● Saved data entries

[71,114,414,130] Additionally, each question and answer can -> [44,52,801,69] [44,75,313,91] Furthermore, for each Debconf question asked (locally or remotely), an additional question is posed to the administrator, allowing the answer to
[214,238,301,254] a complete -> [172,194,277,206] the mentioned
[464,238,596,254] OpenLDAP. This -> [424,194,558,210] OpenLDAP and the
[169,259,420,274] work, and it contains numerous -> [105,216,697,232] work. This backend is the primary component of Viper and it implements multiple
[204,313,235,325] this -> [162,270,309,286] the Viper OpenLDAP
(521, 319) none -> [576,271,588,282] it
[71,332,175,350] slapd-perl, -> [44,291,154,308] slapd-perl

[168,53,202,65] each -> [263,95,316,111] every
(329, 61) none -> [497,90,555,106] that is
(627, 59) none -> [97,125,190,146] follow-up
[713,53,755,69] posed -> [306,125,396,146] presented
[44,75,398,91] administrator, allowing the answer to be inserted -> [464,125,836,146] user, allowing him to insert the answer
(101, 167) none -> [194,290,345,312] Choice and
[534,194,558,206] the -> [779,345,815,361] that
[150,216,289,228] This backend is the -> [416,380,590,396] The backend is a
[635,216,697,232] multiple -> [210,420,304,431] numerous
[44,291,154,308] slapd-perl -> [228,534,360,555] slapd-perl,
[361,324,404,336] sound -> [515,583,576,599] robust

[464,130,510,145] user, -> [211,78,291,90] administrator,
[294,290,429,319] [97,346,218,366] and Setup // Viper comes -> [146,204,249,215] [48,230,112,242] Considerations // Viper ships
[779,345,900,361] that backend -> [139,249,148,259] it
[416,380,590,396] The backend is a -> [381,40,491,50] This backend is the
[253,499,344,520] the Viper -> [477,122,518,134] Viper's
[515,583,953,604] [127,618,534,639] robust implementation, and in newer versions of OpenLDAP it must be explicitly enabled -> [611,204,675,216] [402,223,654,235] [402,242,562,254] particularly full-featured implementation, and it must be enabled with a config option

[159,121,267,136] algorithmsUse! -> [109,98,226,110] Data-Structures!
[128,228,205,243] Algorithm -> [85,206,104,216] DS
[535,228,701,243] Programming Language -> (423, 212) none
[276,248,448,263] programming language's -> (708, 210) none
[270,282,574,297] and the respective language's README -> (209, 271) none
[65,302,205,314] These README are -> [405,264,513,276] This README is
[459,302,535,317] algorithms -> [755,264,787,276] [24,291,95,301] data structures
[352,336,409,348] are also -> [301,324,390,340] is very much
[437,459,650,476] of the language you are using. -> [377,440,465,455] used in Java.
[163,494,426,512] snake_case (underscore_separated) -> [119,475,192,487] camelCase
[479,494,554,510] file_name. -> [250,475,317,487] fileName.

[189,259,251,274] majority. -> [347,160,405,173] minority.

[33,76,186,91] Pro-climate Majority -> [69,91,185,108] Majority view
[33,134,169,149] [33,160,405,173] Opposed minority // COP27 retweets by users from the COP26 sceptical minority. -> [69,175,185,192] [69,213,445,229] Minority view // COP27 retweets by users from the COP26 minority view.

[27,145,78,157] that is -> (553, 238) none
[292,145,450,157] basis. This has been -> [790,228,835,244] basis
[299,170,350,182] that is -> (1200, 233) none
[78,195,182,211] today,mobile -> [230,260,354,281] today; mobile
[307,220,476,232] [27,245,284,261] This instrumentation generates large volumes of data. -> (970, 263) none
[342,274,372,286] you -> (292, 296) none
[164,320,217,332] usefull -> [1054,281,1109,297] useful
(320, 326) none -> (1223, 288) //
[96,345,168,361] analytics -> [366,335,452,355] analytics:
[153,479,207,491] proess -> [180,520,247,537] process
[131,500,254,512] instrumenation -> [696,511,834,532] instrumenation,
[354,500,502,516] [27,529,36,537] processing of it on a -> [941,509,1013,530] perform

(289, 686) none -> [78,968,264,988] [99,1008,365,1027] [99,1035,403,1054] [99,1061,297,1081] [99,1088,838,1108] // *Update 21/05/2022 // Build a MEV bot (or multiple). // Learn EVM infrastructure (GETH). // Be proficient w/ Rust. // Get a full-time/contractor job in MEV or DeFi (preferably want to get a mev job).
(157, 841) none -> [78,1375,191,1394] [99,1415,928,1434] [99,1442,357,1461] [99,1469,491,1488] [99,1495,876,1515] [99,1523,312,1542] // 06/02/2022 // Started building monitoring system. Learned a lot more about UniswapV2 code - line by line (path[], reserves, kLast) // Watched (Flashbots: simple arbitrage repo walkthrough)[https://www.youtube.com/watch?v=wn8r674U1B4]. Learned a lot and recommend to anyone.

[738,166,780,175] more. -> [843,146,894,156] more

● The problem
Quote exactly the first line of the data and every line after it through the one holding "[204,313,235,325] this ->".

● Output for this exercise
[71,114,414,130] Additionally, each question and answer can -> [44,52,801,69] [44,75,313,91] Furthermore, for each Debconf question asked (locally or remotely), an additional question is posed to the administrator, allowing the answer to
[214,238,301,254] a complete -> [172,194,277,206] the mentioned
[464,238,596,254] OpenLDAP. This -> [424,194,558,210] OpenLDAP and the
[169,259,420,274] work, and it contains numerous -> [105,216,697,232] work. This backend is the primary component of Viper and it implements multiple
[204,313,235,325] this -> [162,270,309,286] the Viper OpenLDAP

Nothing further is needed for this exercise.